Since launching the site in April, he has introduced a new product or service each Saturday. They include products as diverse as yachts, surfboards, handbags, equestrian goods and yak shawls.

Some of the most interesting goods are ones that people may not normally associate with China.

Beijing-based cheese maker Liu Yang was featured in June. Yang discovered cheese when he was studying management in France in 2001. His university organised a cheese buffet to welcome new students to the school. "That's how my love story with cheese began," Yang told Derimais. Yang later did a cheese-making course in Corsica, France, and started to make cheese in China in 2008. He buys milk from an American company and is planning to buy goats to make goat's cheese.
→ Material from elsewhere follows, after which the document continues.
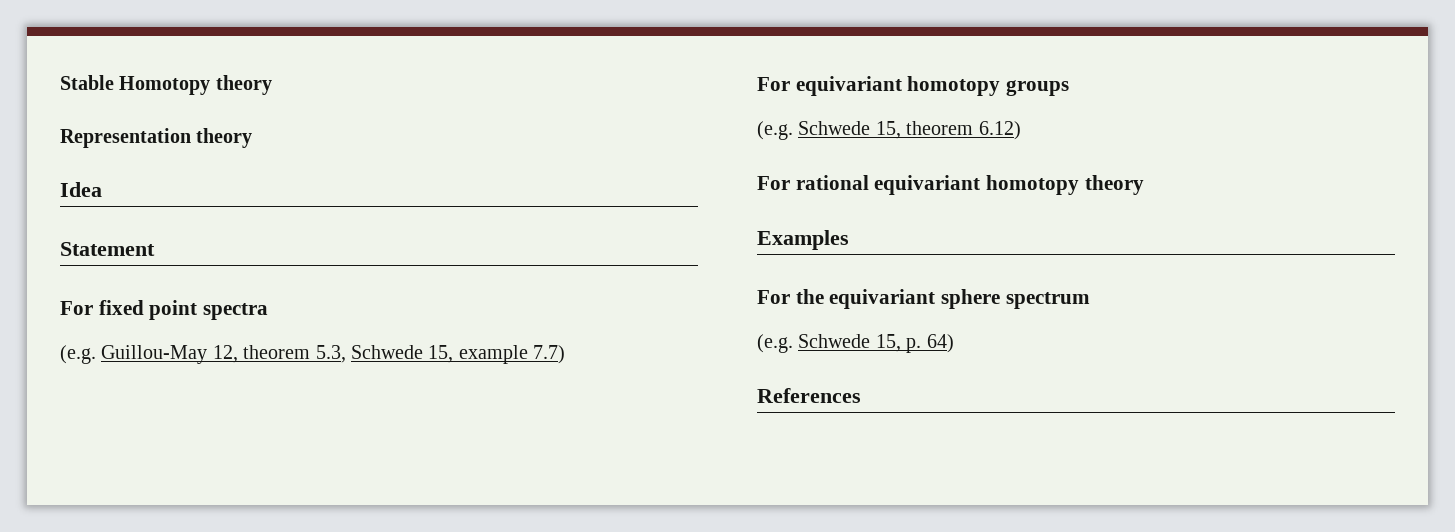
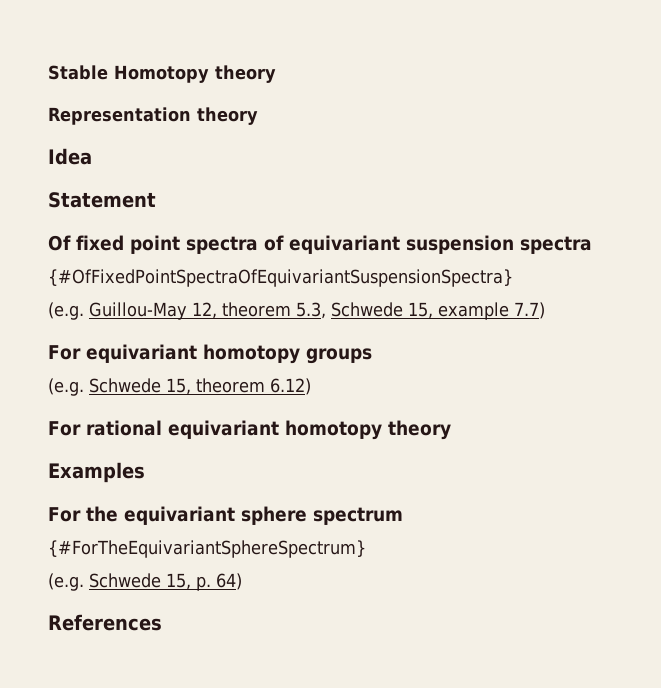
- For fixed point spectra
+ Of fixed point spectra of equivariant suspension spectra
+ {#OfFixedPointSpectraOfEquivariantSuspensionSpectra}
+ {#ForTheEquivariantSphereSpectrum}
Last month, Derimais launched a new category called Initiatives, which covers non-profit, environmental and socially beneficial projects.

The first such featured initiative is a Hong Kong-based NGO called Sure. Sure is an acronym for "Sustainable Renewable Energy" and its first project is a wind farm on Hong Kong's Po Toi island. Its four co-founders want to install 5,000 small turbines to produce enough clean electricity to meet the island's needs. The island is not on the power grid so generators burn about 200 litres of fuel every day to provide power for the island's 30 or so residents, according co-founder Lucien Gambarota.
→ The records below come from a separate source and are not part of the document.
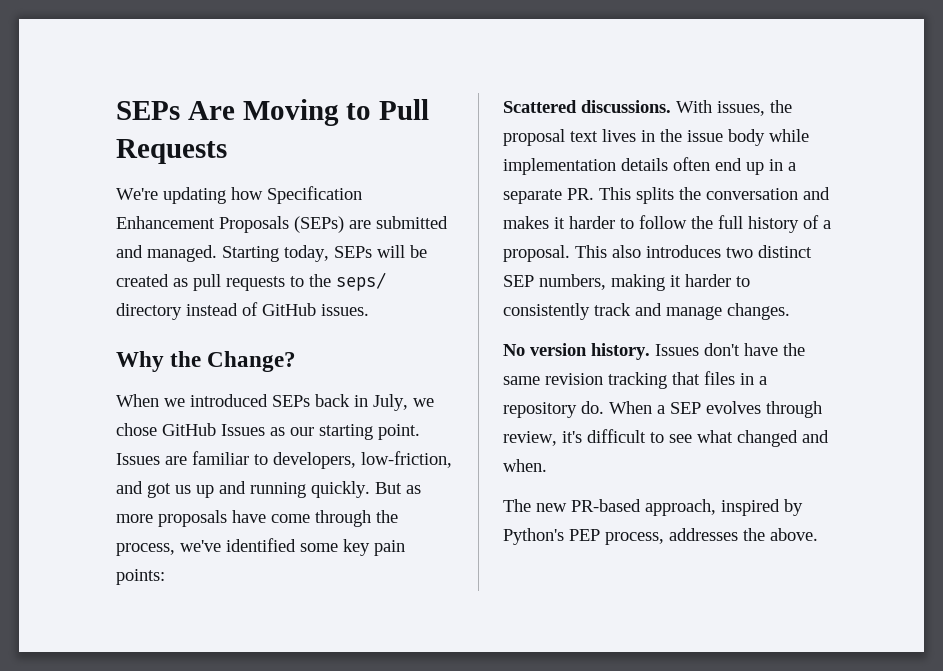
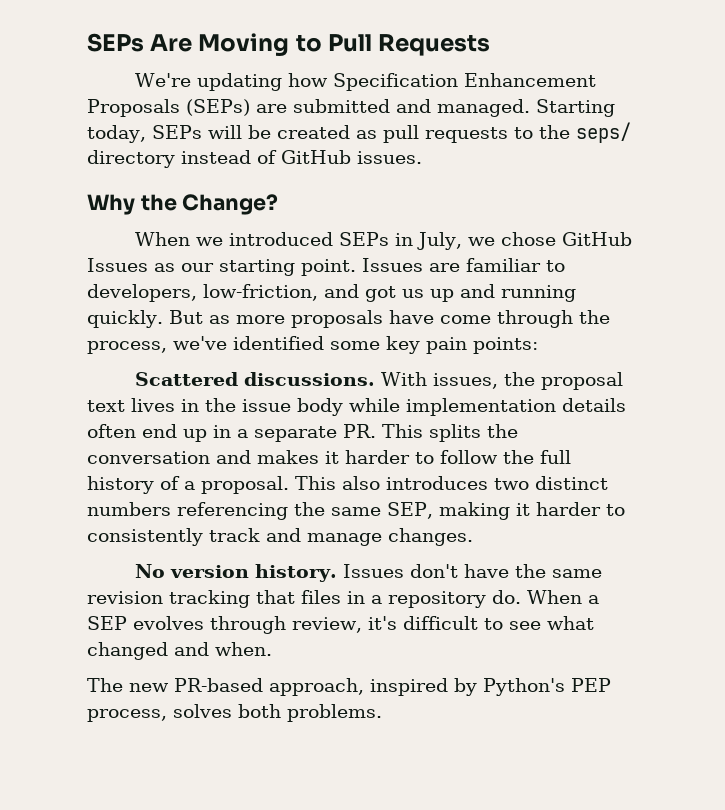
- When we introduced SEPs back in July, we chose GitHub Issues as our starting point.
+ When we introduced SEPs in July, we chose GitHub Issues as our starting point.
- This also introduces two distinct SEP numbers, making it harder to consistently track and manage changes.
+ This also introduces two distinct numbers referencing the same SEP, making it harder to consistently track and manage changes.
- The new PR-based approach, inspired by Python's PEP process, addresses the above.
+ The new PR-based approach, inspired by Python's PEP process, solves both problems.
Most shoe lovers have heard of London-based Malaysian-Chinese designer Jimmy Choo. But what about designers based in China? British-Chinese entrepreneur Alison Mary Ching Yeung created the Mary Ching brand and opened her first boutique in Shanghai in late 2008. Since then, the designer has been called the "Louboutin of Shanghai" by French fashion magazine Elle, referring to the legendary French shoe designer.

Mary Ching shoes are sold in stores in Shanghai, Beijing, Hong Kong and London and have been worn by stars such as Zhang Ziyi, Cameron Diaz and Carla Bruni.

It's ground-breaking products and unique stories such as Mary Ching's that Derimais loves to showcase.

"I enjoy it very much," he says. "Perception is very difficult to beat ... [but] there are many people who are doing and trying to do good stuff" in China. Derimais, who plans to move to Hong Kong soon, says he does not have any favourites. The people he has met while developing his site are like his extended family, he says.